[Start of section]

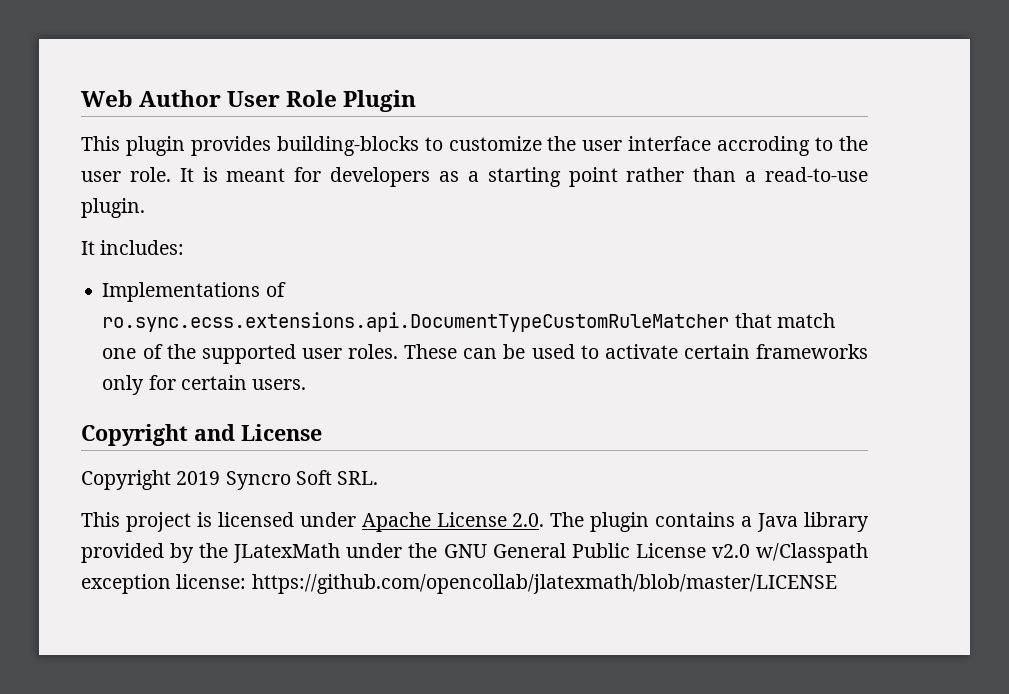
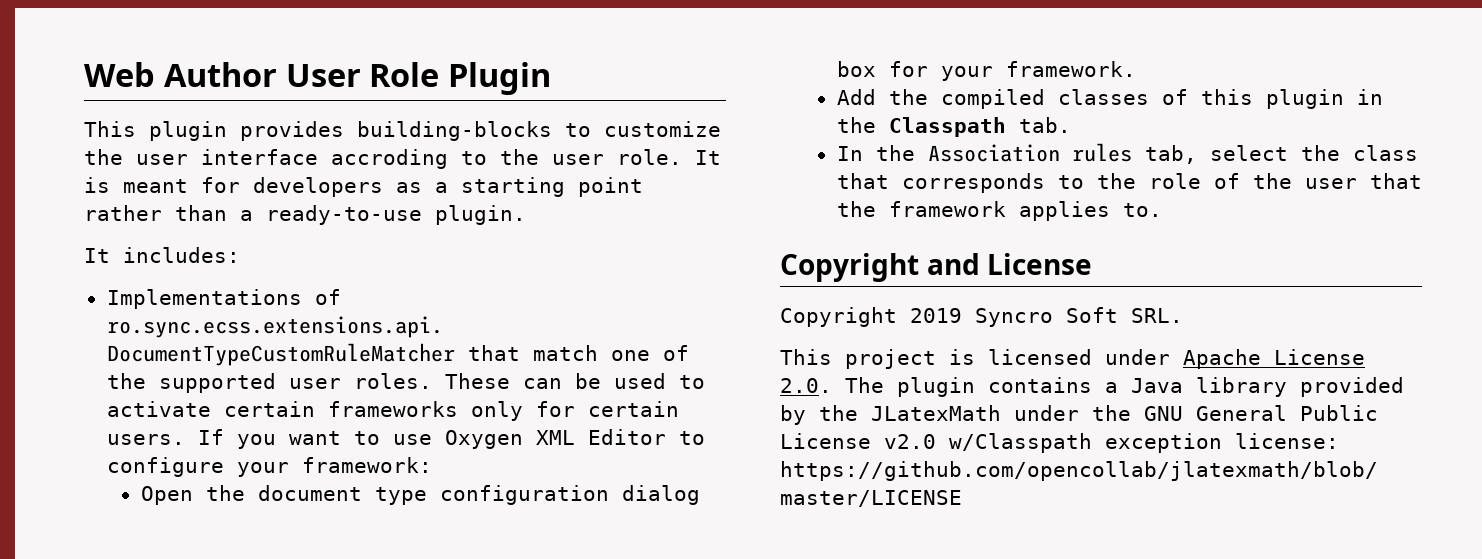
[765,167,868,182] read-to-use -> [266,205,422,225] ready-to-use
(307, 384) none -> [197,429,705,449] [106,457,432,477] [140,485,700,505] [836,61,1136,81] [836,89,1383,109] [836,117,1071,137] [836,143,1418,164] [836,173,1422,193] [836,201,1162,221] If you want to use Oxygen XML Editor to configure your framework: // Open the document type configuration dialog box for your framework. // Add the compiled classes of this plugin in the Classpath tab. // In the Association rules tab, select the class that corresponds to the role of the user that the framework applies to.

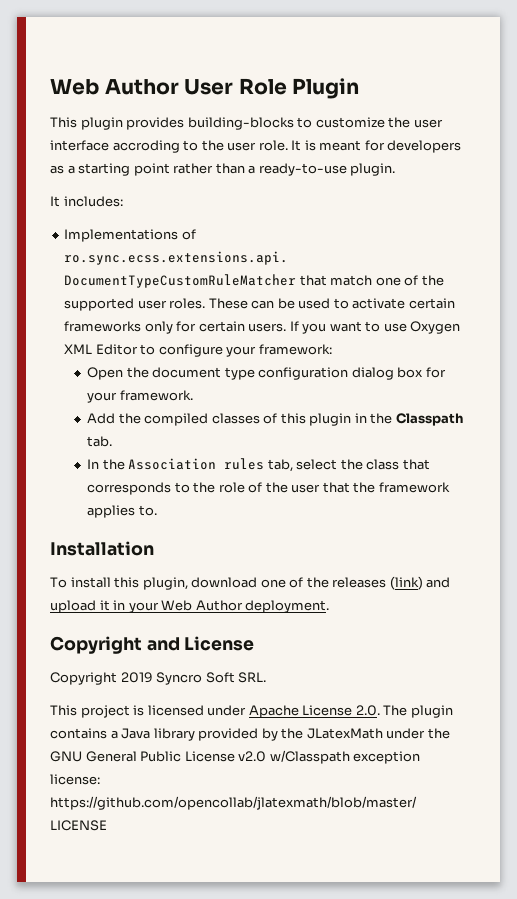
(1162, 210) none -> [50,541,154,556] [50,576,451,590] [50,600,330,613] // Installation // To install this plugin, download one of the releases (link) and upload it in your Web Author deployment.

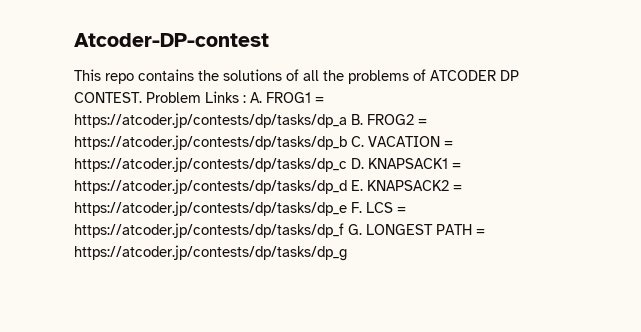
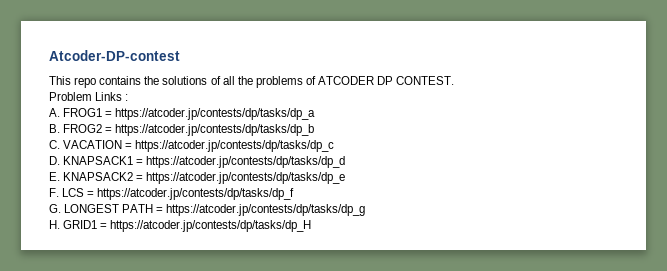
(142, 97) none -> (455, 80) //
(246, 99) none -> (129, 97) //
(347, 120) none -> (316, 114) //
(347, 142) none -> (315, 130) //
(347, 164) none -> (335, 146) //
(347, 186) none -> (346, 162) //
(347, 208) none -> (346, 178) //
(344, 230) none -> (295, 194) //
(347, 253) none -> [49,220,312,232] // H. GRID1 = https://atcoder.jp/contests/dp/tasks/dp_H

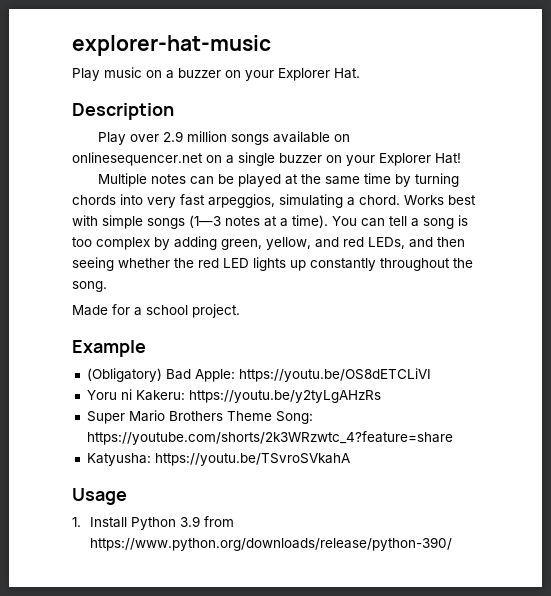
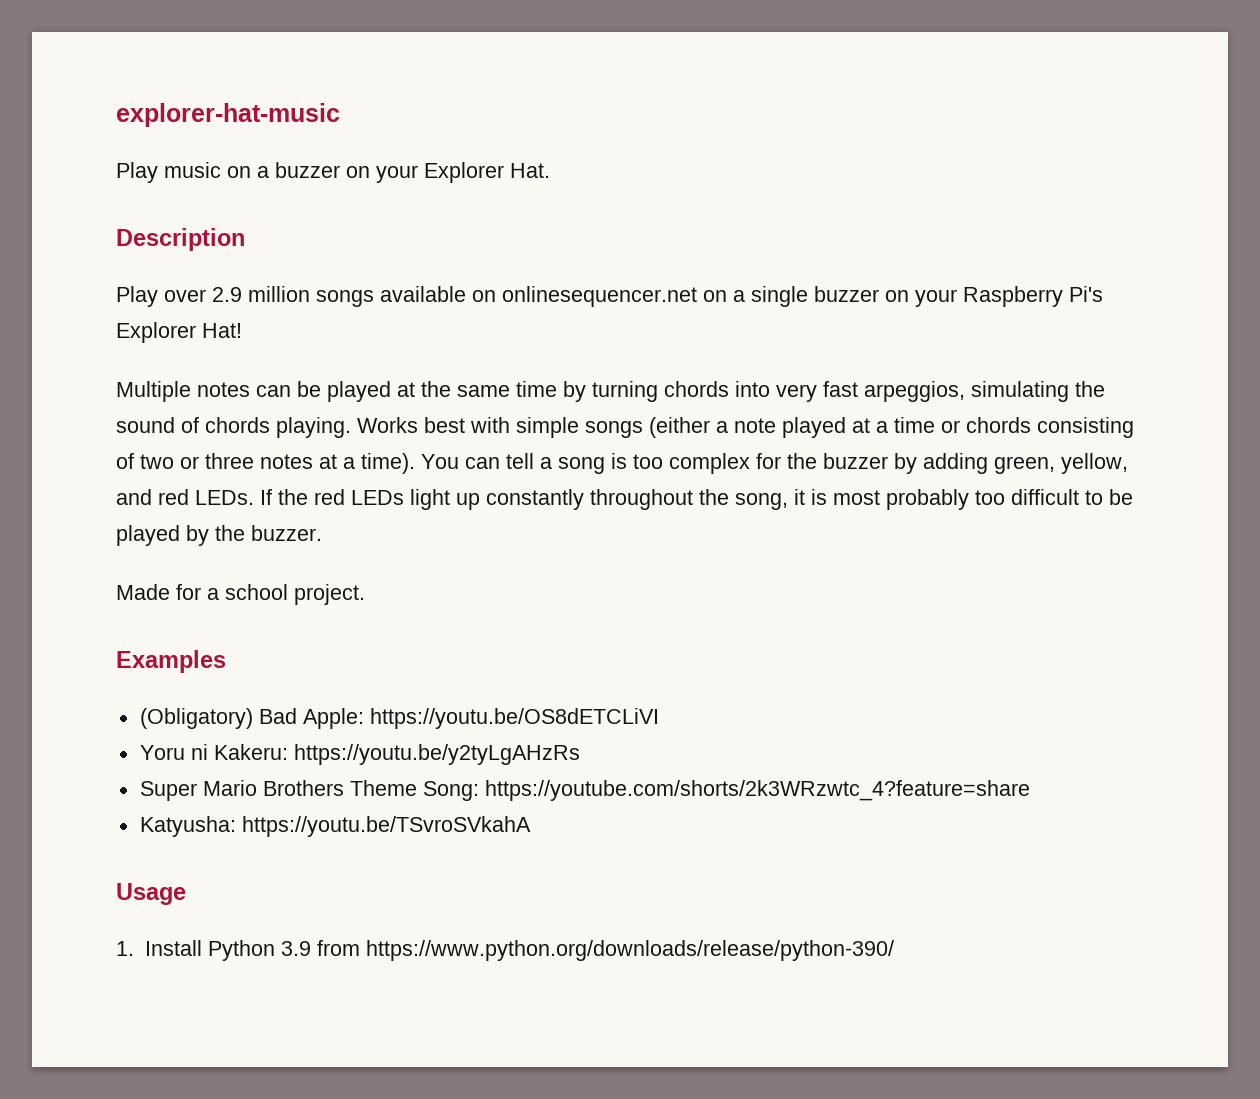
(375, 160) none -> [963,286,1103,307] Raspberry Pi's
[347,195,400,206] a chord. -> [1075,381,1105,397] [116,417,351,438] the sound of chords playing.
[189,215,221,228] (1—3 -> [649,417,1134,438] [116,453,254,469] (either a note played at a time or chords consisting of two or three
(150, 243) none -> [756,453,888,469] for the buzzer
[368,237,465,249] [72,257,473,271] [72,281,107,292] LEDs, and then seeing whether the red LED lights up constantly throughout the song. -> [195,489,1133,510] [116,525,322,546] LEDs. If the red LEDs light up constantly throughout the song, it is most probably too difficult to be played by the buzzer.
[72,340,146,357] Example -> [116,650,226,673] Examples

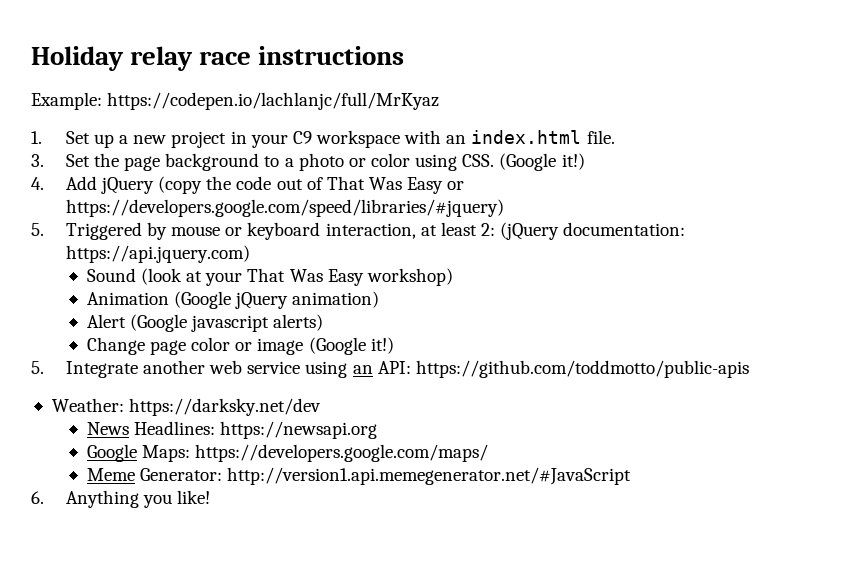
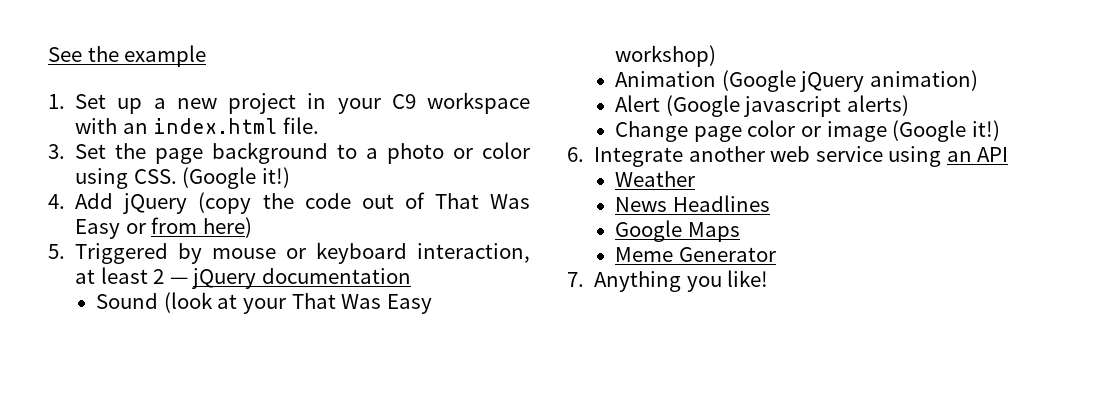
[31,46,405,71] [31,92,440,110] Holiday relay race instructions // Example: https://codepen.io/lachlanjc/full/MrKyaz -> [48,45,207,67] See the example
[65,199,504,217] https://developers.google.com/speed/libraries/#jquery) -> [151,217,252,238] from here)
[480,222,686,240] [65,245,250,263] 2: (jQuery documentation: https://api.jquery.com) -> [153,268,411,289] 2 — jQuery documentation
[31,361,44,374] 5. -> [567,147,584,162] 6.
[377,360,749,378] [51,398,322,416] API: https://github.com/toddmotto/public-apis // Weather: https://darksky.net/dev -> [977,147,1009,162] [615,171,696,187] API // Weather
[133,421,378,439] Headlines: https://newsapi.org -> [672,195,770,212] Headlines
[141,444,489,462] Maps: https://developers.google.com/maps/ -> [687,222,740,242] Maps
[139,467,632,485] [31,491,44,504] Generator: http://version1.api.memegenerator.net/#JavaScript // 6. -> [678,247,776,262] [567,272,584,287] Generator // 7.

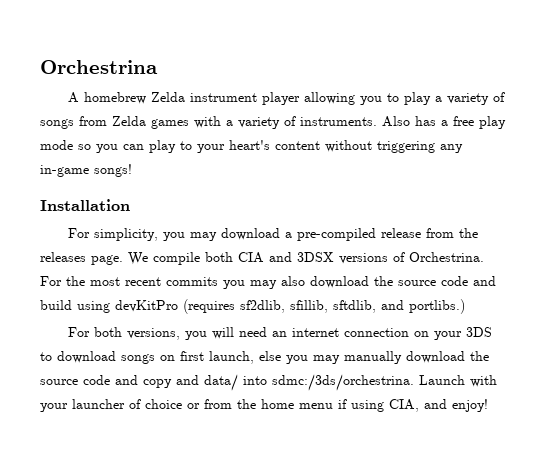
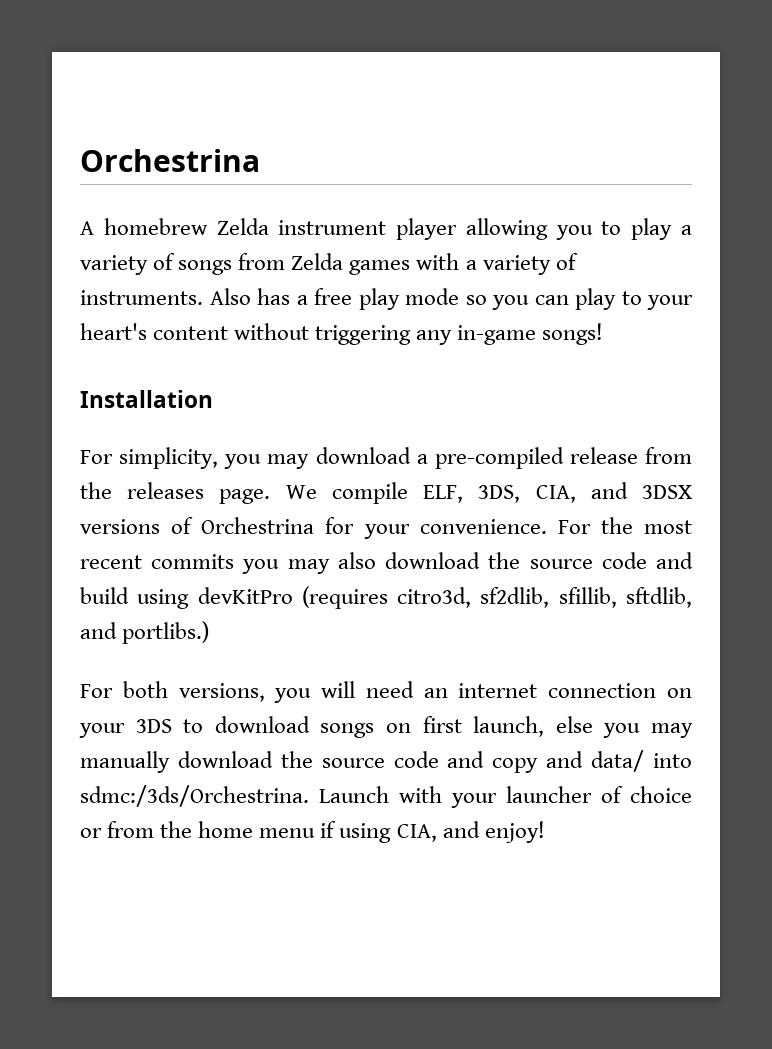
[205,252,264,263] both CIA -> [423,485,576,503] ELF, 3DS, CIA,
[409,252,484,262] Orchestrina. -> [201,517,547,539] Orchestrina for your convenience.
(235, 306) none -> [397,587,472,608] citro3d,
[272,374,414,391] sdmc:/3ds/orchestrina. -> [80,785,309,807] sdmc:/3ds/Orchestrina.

[End of section]

*Task to complete*.
Omit each picture, then return all of the listing exactly as it stands.

*Task response*.
[765,167,868,182] read-to-use -> [266,205,422,225] ready-to-use
(307, 384) none -> [197,429,705,449] [106,457,432,477] [140,485,700,505] [836,61,1136,81] [836,89,1383,109] [836,117,1071,137] [836,143,1418,164] [836,173,1422,193] [836,201,1162,221] If you want to use Oxygen XML Editor to configure your framework: // Open the document type configuration dialog box for your framework. // Add the compiled classes of this plugin in the Classpath tab. // In the Association rules tab, select the class that corresponds to the role of the user that the framework applies to.

(1162, 210) none -> [50,541,154,556] [50,576,451,590] [50,600,330,613] // Installation // To install this plugin, download one of the releases (link) and upload it in your Web Author deployment.

(142, 97) none -> (455, 80) //
(246, 99) none -> (129, 97) //
(347, 120) none -> (316, 114) //
(347, 142) none -> (315, 130) //
(347, 164) none -> (335, 146) //
(347, 186) none -> (346, 162) //
(347, 208) none -> (346, 178) //
(344, 230) none -> (295, 194) //
(347, 253) none -> [49,220,312,232] // H. GRID1 = https://atcoder.jp/contests/dp/tasks/dp_H

(375, 160) none -> [963,286,1103,307] Raspberry Pi's
[347,195,400,206] a chord. -> [1075,381,1105,397] [116,417,351,438] the sound of chords playing.
[189,215,221,228] (1—3 -> [649,417,1134,438] [116,453,254,469] (either a note played at a time or chords consisting of two or three
(150, 243) none -> [756,453,888,469] for the buzzer
[368,237,465,249] [72,257,473,271] [72,281,107,292] LEDs, and then seeing whether the red LED lights up constantly throughout the song. -> [195,489,1133,510] [116,525,322,546] LEDs. If the red LEDs light up constantly throughout the song, it is most probably too difficult to be played by the buzzer.
[72,340,146,357] Example -> [116,650,226,673] Examples

[31,46,405,71] [31,92,440,110] Holiday relay race instructions // Example: https://codepen.io/lachlanjc/full/MrKyaz -> [48,45,207,67] See the example
[65,199,504,217] https://developers.google.com/speed/libraries/#jquery) -> [151,217,252,238] from here)
[480,222,686,240] [65,245,250,263] 2: (jQuery documentation: https://api.jquery.com) -> [153,268,411,289] 2 — jQuery documentation
[31,361,44,374] 5. -> [567,147,584,162] 6.
[377,360,749,378] [51,398,322,416] API: https://github.com/toddmotto/public-apis // Weather: https://darksky.net/dev -> [977,147,1009,162] [615,171,696,187] API // Weather
[133,421,378,439] Headlines: https://newsapi.org -> [672,195,770,212] Headlines
[141,444,489,462] Maps: https://developers.google.com/maps/ -> [687,222,740,242] Maps
[139,467,632,485] [31,491,44,504] Generator: http://version1.api.memegenerator.net/#JavaScript // 6. -> [678,247,776,262] [567,272,584,287] Generator // 7.

[205,252,264,263] both CIA -> [423,485,576,503] ELF, 3DS, CIA,
[409,252,484,262] Orchestrina. -> [201,517,547,539] Orchestrina for your convenience.
(235, 306) none -> [397,587,472,608] citro3d,
[272,374,414,391] sdmc:/3ds/orchestrina. -> [80,785,309,807] sdmc:/3ds/Orchestrina.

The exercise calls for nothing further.